> Task to carry out: Every record that follows should be copied exactly. No picture belongs in the copy.

*** Given records ***

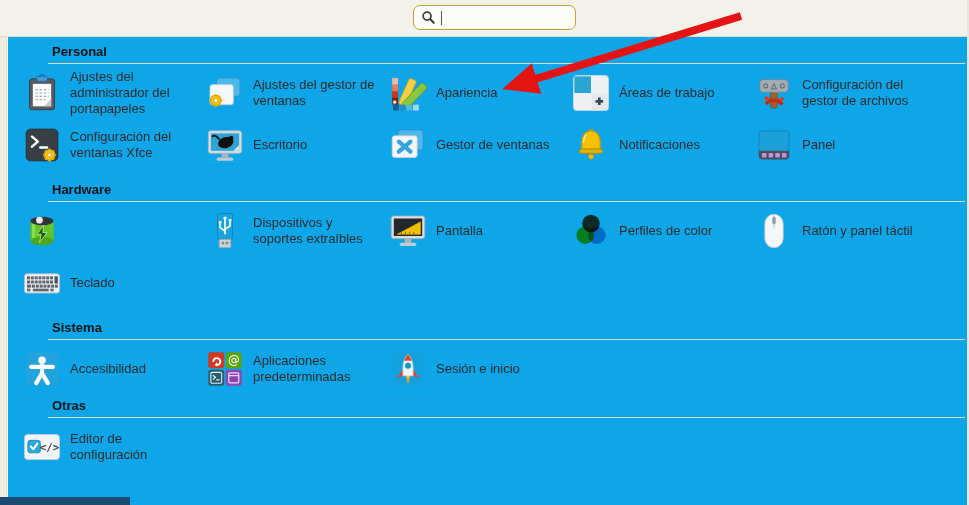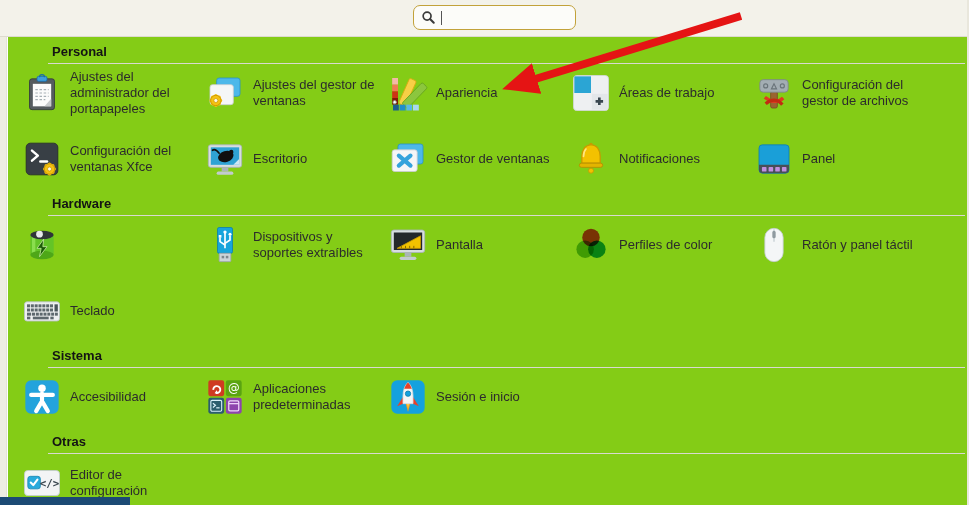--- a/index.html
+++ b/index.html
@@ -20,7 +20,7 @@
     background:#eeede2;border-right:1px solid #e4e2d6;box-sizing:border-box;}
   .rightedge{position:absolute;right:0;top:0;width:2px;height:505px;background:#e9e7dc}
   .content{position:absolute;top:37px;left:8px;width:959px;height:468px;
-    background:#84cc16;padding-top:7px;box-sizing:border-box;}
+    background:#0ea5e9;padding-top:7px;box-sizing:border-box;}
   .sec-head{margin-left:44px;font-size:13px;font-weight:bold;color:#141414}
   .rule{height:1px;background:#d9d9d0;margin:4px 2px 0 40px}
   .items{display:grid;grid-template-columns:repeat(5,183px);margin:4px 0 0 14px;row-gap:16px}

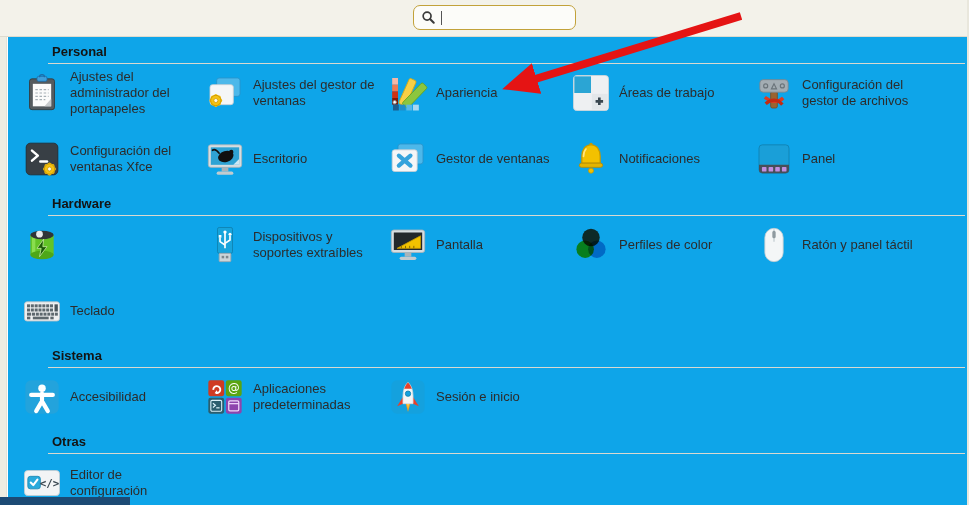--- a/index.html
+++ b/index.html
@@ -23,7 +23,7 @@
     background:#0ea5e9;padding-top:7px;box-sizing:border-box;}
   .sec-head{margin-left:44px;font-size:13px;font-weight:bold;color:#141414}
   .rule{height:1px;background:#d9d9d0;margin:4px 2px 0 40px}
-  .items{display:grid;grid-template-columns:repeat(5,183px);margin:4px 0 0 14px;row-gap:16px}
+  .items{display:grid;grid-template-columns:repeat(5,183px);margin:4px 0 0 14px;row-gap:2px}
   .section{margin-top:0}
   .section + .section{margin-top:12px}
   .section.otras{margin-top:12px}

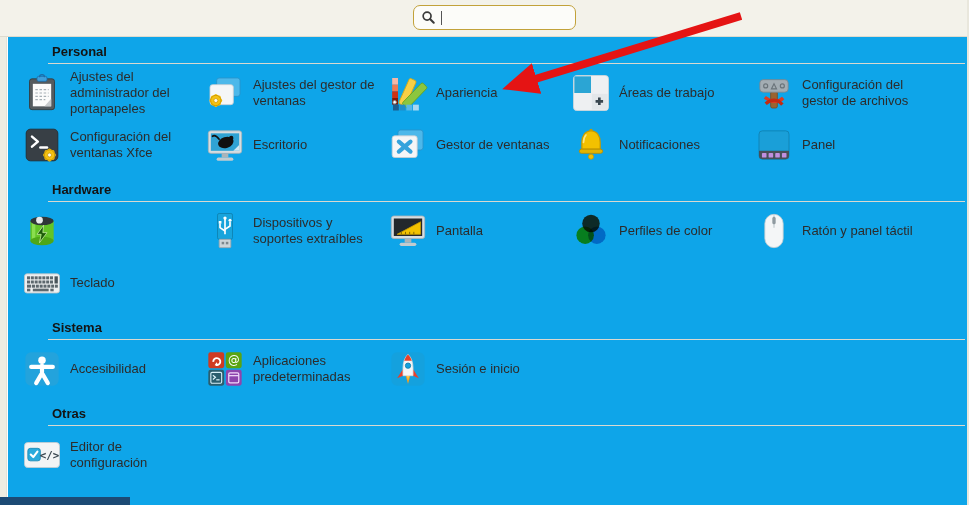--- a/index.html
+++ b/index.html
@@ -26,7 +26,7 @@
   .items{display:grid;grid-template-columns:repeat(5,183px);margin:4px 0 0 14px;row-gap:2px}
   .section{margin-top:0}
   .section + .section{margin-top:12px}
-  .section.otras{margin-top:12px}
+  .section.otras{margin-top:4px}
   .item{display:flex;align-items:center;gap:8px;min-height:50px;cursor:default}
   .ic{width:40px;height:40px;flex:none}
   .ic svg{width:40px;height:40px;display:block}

*** End of Given records ***

> Response to the exercise:
--- a/index.html
+++ b/index.html
@@ -20,7 +20,7 @@
     background:#eeede2;border-right:1px solid #e4e2d6;box-sizing:border-box;}
   .rightedge{position:absolute;right:0;top:0;width:2px;height:505px;background:#e9e7dc}
   .content{position:absolute;top:37px;left:8px;width:959px;height:468px;
-    background:#84cc16;padding-top:7px;box-sizing:border-box;}
+    background:#0ea5e9;padding-top:7px;box-sizing:border-box;}
   .sec-head{margin-left:44px;font-size:13px;font-weight:bold;color:#141414}
   .rule{height:1px;background:#d9d9d0;margin:4px 2px 0 40px}
   .items{display:grid;grid-template-columns:repeat(5,183px);margin:4px 0 0 14px;row-gap:16px}

--- a/index.html
+++ b/index.html
@@ -23,7 +23,7 @@
     background:#0ea5e9;padding-top:7px;box-sizing:border-box;}
   .sec-head{margin-left:44px;font-size:13px;font-weight:bold;color:#141414}
   .rule{height:1px;background:#d9d9d0;margin:4px 2px 0 40px}
-  .items{display:grid;grid-template-columns:repeat(5,183px);margin:4px 0 0 14px;row-gap:16px}
+  .items{display:grid;grid-template-columns:repeat(5,183px);margin:4px 0 0 14px;row-gap:2px}
   .section{margin-top:0}
   .section + .section{margin-top:12px}
   .section.otras{margin-top:12px}

--- a/index.html
+++ b/index.html
@@ -26,7 +26,7 @@
   .items{display:grid;grid-template-columns:repeat(5,183px);margin:4px 0 0 14px;row-gap:2px}
   .section{margin-top:0}
   .section + .section{margin-top:12px}
-  .section.otras{margin-top:12px}
+  .section.otras{margin-top:4px}
   .item{display:flex;align-items:center;gap:8px;min-height:50px;cursor:default}
   .ic{width:40px;height:40px;flex:none}
   .ic svg{width:40px;height:40px;display:block}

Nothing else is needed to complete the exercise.